Content starts
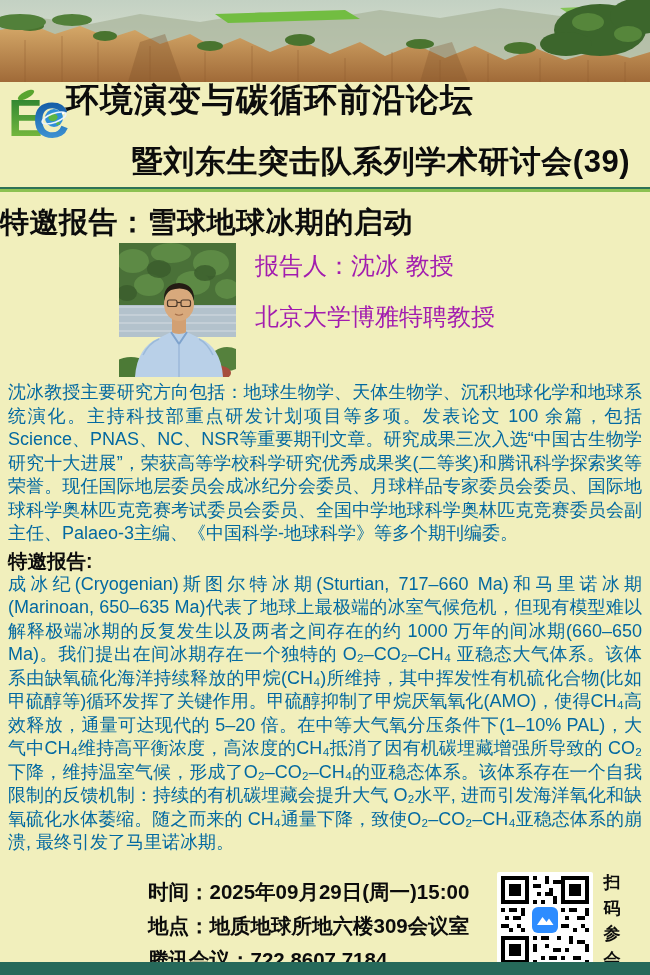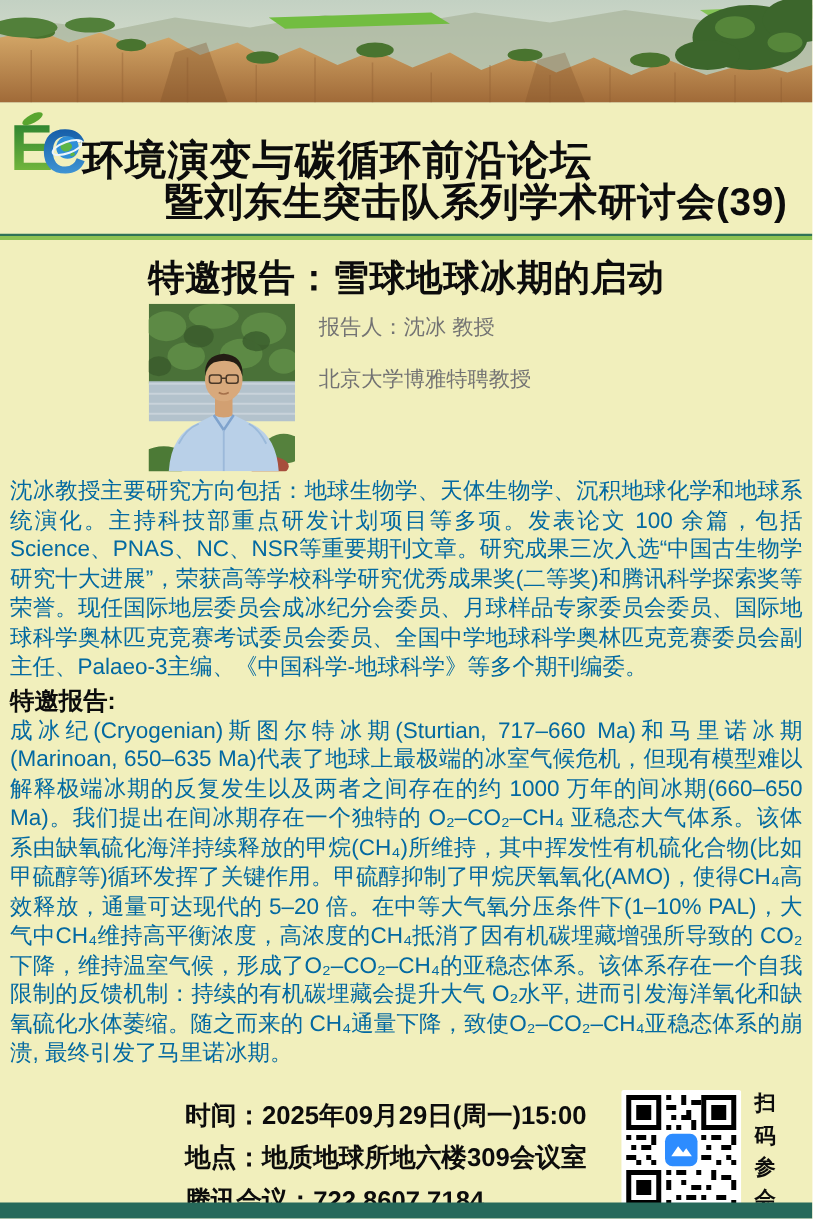--- a/index.html
+++ b/index.html
@@ -14,7 +14,7 @@
   
   .logo{position:absolute;left:8px;top:88px;width:62px;height:58px;}
   .header-line1{
-    position:absolute;left:66px;top:106px;
+    position:absolute;left:66px;top:78px;
     font-size:33px;font-weight:bold;letter-spacing:1px;white-space:nowrap;color:#0c0c0c;
   }
   .header-line2{

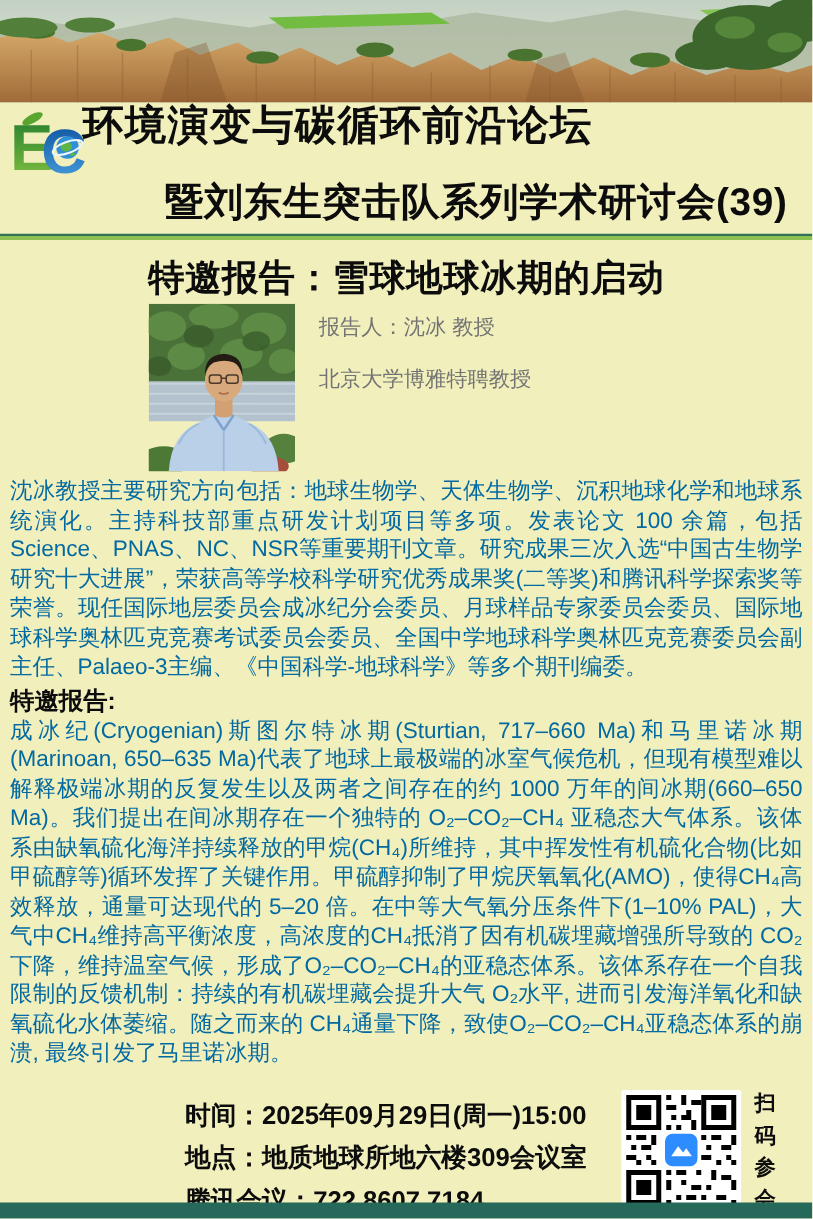--- a/index.html
+++ b/index.html
@@ -27,7 +27,7 @@
   }
   
   .talk-title{
-    position:absolute;left:0;top:203px;width:650px;text-align:center;
+    position:absolute;left:0;top:203px;width:650px;
     font-size:29px;font-weight:900;letter-spacing:0.5px;color:#0c0c0c;white-space:nowrap;
   }
   .speaker-photo{position:absolute;left:119px;top:243px;width:117px;height:134px;display:block;}

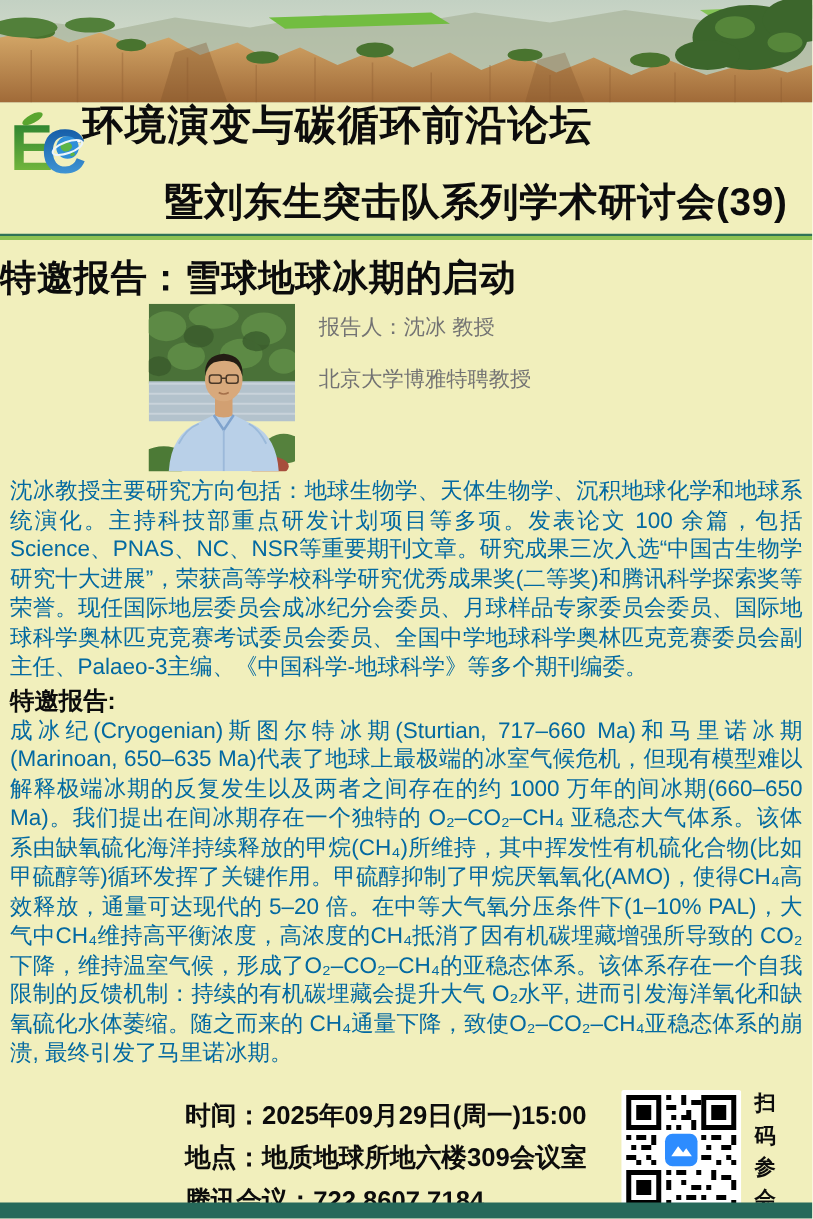--- a/index.html
+++ b/index.html
@@ -31,7 +31,7 @@
     font-size:29px;font-weight:900;letter-spacing:0.5px;color:#0c0c0c;white-space:nowrap;
   }
   .speaker-photo{position:absolute;left:119px;top:243px;width:117px;height:134px;display:block;}
-  .speaker-info{position:absolute;left:255px;top:250px;font-size:17px;color:#737373;}
+  .speaker-info{position:absolute;left:255px;top:250px;font-size:24px;color:#a21caf;}
   .speaker-info div{margin-bottom:19px;white-space:nowrap;}
   
   .content{position:absolute;left:8px;top:381px;width:634px;}

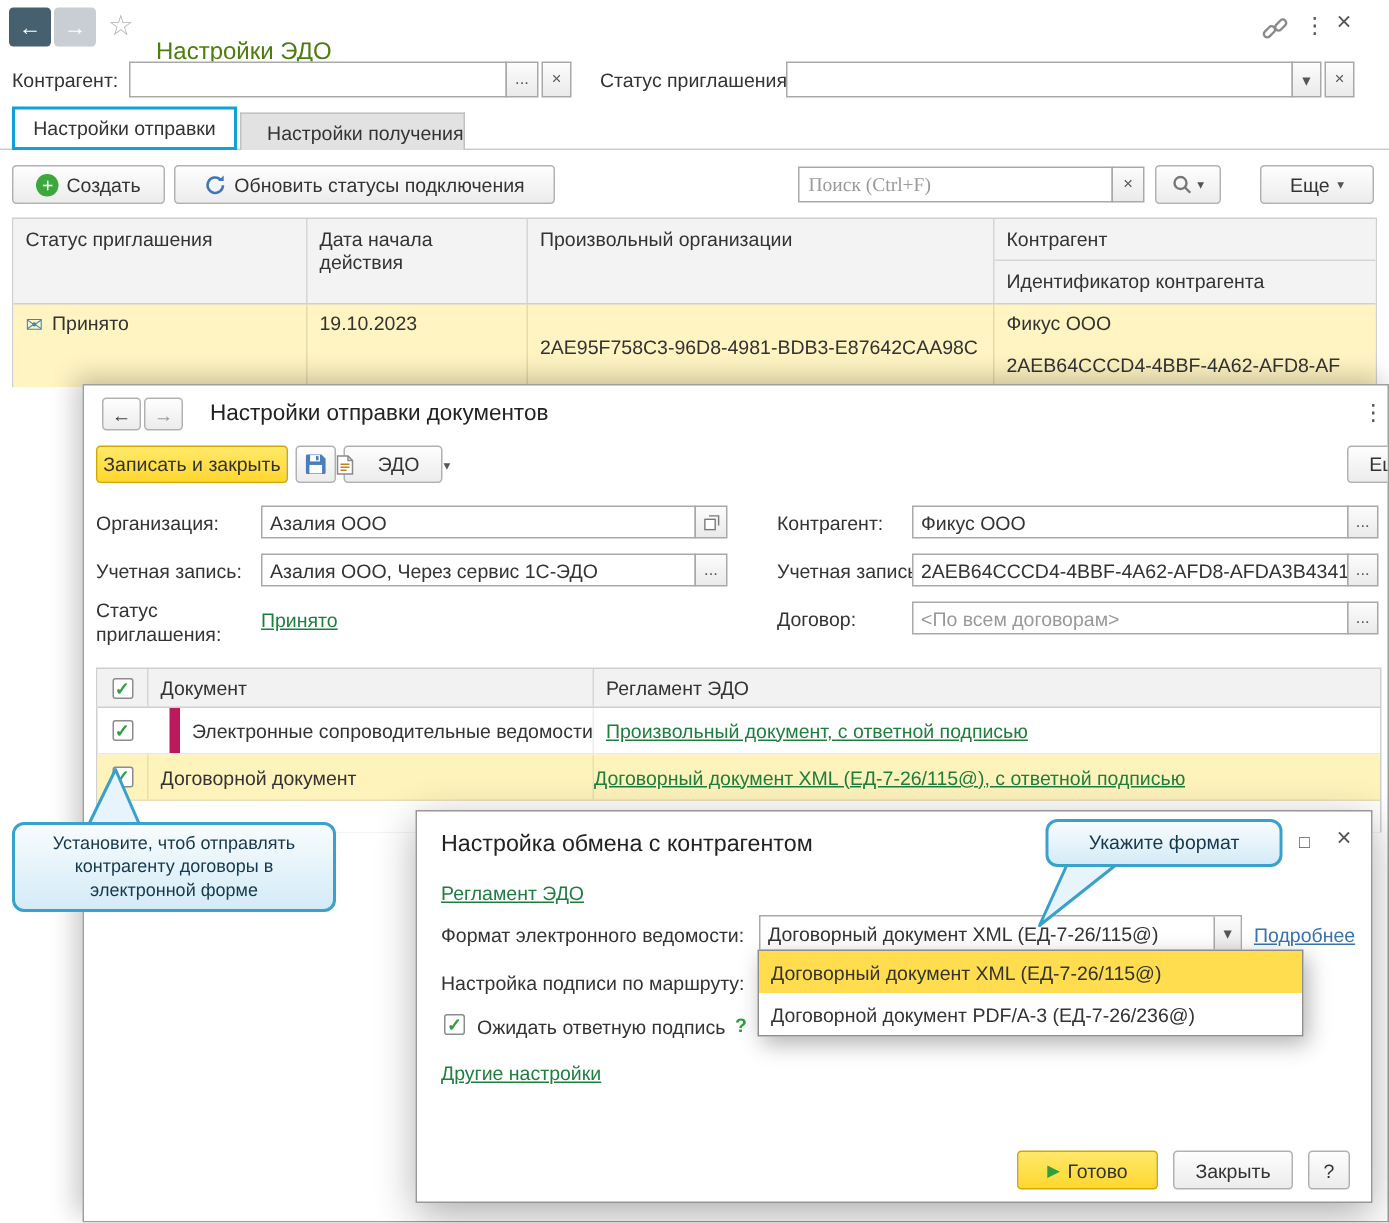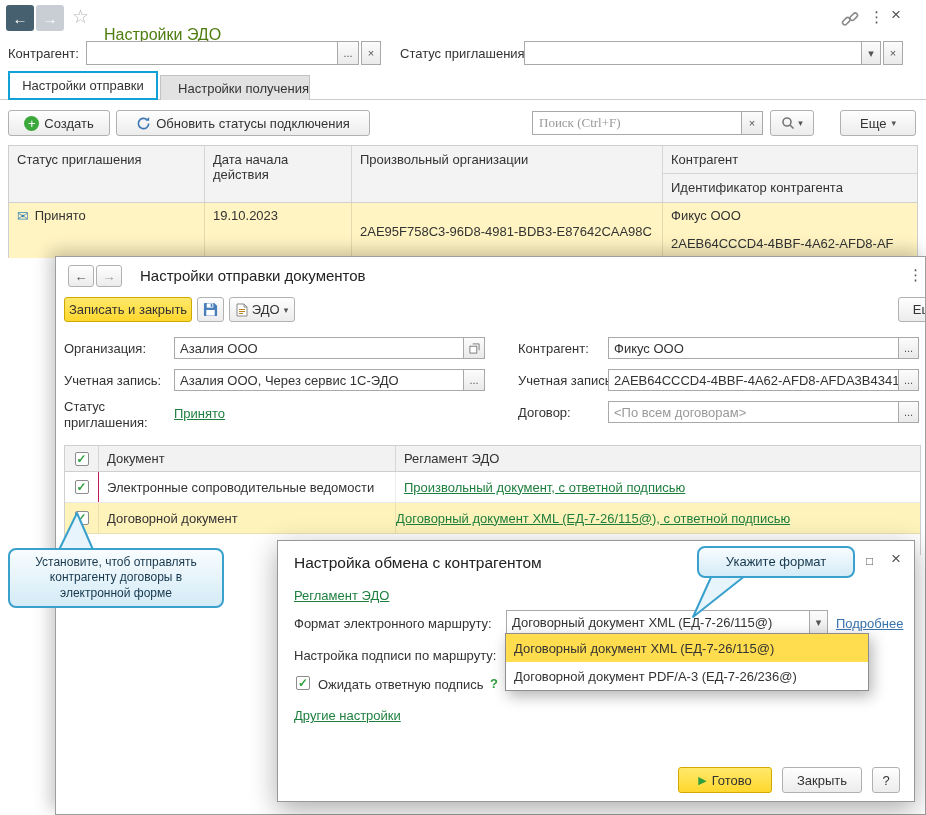--- a/index.html
+++ b/index.html
@@ -137,7 +137,7 @@
         </svg>
     </span>
   </div>
-  <div class="abs btn" style="left:173px;top:40px;width:66px;height:25px;gap:4px">
+  <div class="abs btn" style="left:173px;top:40px;width:66px;height:25px;gap:16px">
     <span style="display:inline-flex">
       <svg width="12" height="14" viewBox="0 0 12 14">
           <path d="M1 1h7l3 3v9H1z" fill="#fff" stroke="#8A8A8A"></path>

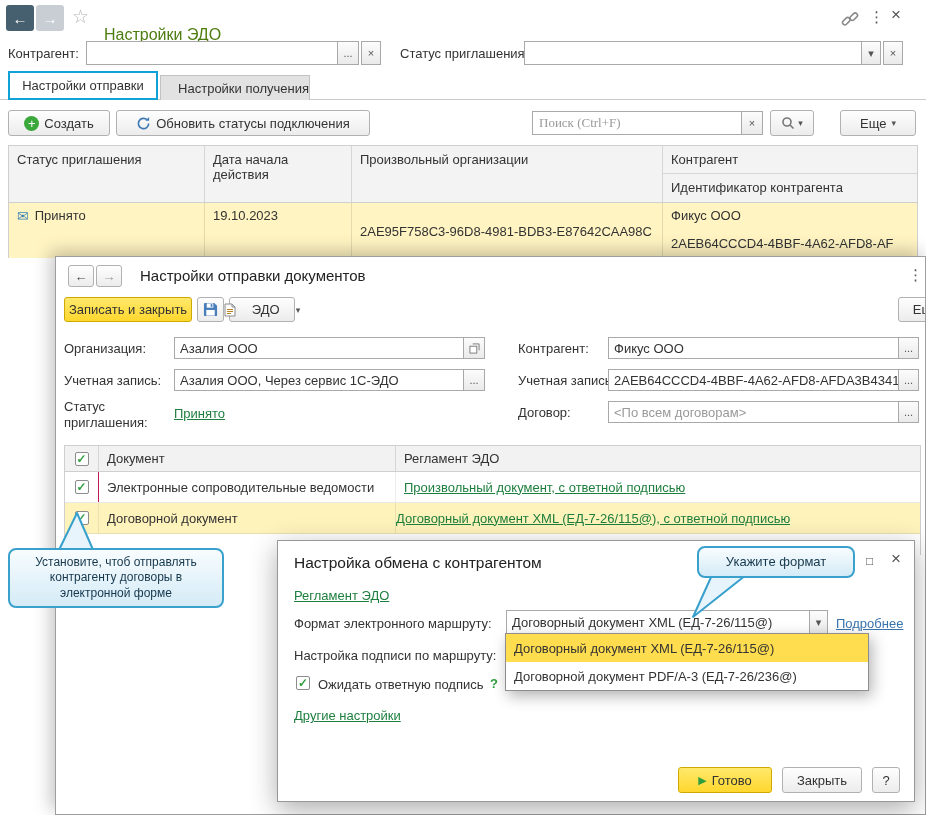--- a/index.html
+++ b/index.html
@@ -208,7 +208,7 @@
       <div class="abs flex" style="left:0;top:0;width:33px;height:30px;justify-content:center">
           <span class="chk">✓</span>
         </div>
-      <div class="abs flex" style="left:33px;top:0;width:297px;height:30px;border-left:1px solid #be185d;padding:0 8px">
+      <div class="abs flex" style="left:48px;top:0;width:297px;height:30px;border-left:7px solid #be185d;padding:0 8px">
           <span style="white-space:nowrap;overflow:hidden">Электронные сопроводительные ведомости</span>
         </div>
       <div class="abs flex" style="left:330px;top:0;width:525px;height:30px;border-left:1px solid #EDEDED;padding:0 8px">

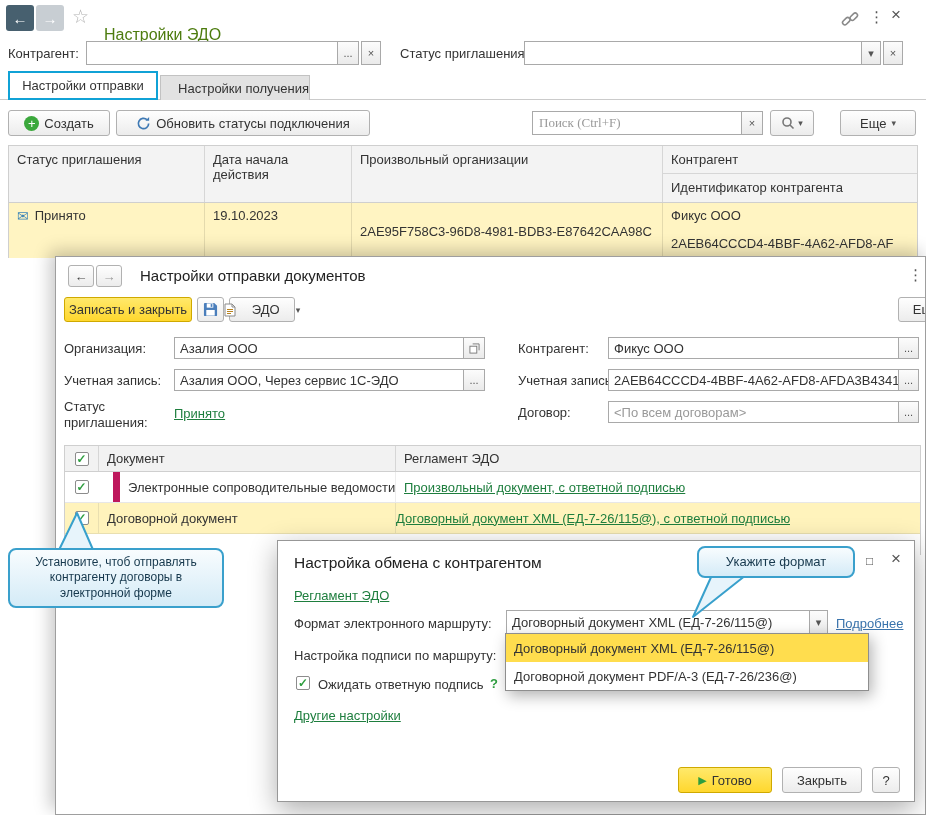--- a/index.html
+++ b/index.html
@@ -237,7 +237,7 @@
 
   <span class="abs lg" style="left:16px;top:47px">Регламент ЭДО</span>
 
-  <span class="abs" style="left:16px;top:75px">Формат электронного маршруту:</span>
+  <span class="abs" style="left:16px;top:75px">Формат электронного ведомости:</span>
   <div class="abs input" style="left:228px;top:69px;width:322px;height:24px;padding:0">
     <span style="flex:1;padding:0 5px;overflow:hidden;white-space:nowrap">Договорный документ XML (ЕД-7-26/115@)</span>
     <span class="mini" style="width:18px;height:22px;border:none;border-left:1px solid #A9A9A9">▾</span>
Content ends
Activity
Retype the whole listing exactly and leave the pictures out.

The answer
--- a/index.html
+++ b/index.html
@@ -14,7 +14,7 @@
   
   .logo{position:absolute;left:8px;top:88px;width:62px;height:58px;}
   .header-line1{
-    position:absolute;left:66px;top:106px;
+    position:absolute;left:66px;top:78px;
     font-size:33px;font-weight:bold;letter-spacing:1px;white-space:nowrap;color:#0c0c0c;
   }
   .header-line2{

--- a/index.html
+++ b/index.html
@@ -27,7 +27,7 @@
   }
   
   .talk-title{
-    position:absolute;left:0;top:203px;width:650px;text-align:center;
+    position:absolute;left:0;top:203px;width:650px;
     font-size:29px;font-weight:900;letter-spacing:0.5px;color:#0c0c0c;white-space:nowrap;
   }
   .speaker-photo{position:absolute;left:119px;top:243px;width:117px;height:134px;display:block;}

--- a/index.html
+++ b/index.html
@@ -31,7 +31,7 @@
     font-size:29px;font-weight:900;letter-spacing:0.5px;color:#0c0c0c;white-space:nowrap;
   }
   .speaker-photo{position:absolute;left:119px;top:243px;width:117px;height:134px;display:block;}
-  .speaker-info{position:absolute;left:255px;top:250px;font-size:17px;color:#737373;}
+  .speaker-info{position:absolute;left:255px;top:250px;font-size:24px;color:#a21caf;}
   .speaker-info div{margin-bottom:19px;white-space:nowrap;}
   
   .content{position:absolute;left:8px;top:381px;width:634px;}

--- a/index.html
+++ b/index.html
@@ -137,7 +137,7 @@
         </svg>
     </span>
   </div>
-  <div class="abs btn" style="left:173px;top:40px;width:66px;height:25px;gap:4px">
+  <div class="abs btn" style="left:173px;top:40px;width:66px;height:25px;gap:16px">
     <span style="display:inline-flex">
       <svg width="12" height="14" viewBox="0 0 12 14">
           <path d="M1 1h7l3 3v9H1z" fill="#fff" stroke="#8A8A8A"></path>

--- a/index.html
+++ b/index.html
@@ -208,7 +208,7 @@
       <div class="abs flex" style="left:0;top:0;width:33px;height:30px;justify-content:center">
           <span class="chk">✓</span>
         </div>
-      <div class="abs flex" style="left:33px;top:0;width:297px;height:30px;border-left:1px solid #be185d;padding:0 8px">
+      <div class="abs flex" style="left:48px;top:0;width:297px;height:30px;border-left:7px solid #be185d;padding:0 8px">
           <span style="white-space:nowrap;overflow:hidden">Электронные сопроводительные ведомости</span>
         </div>
       <div class="abs flex" style="left:330px;top:0;width:525px;height:30px;border-left:1px solid #EDEDED;padding:0 8px">

--- a/index.html
+++ b/index.html
@@ -237,7 +237,7 @@
 
   <span class="abs lg" style="left:16px;top:47px">Регламент ЭДО</span>
 
-  <span class="abs" style="left:16px;top:75px">Формат электронного маршруту:</span>
+  <span class="abs" style="left:16px;top:75px">Формат электронного ведомости:</span>
   <div class="abs input" style="left:228px;top:69px;width:322px;height:24px;padding:0">
     <span style="flex:1;padding:0 5px;overflow:hidden;white-space:nowrap">Договорный документ XML (ЕД-7-26/115@)</span>
     <span class="mini" style="width:18px;height:22px;border:none;border-left:1px solid #A9A9A9">▾</span>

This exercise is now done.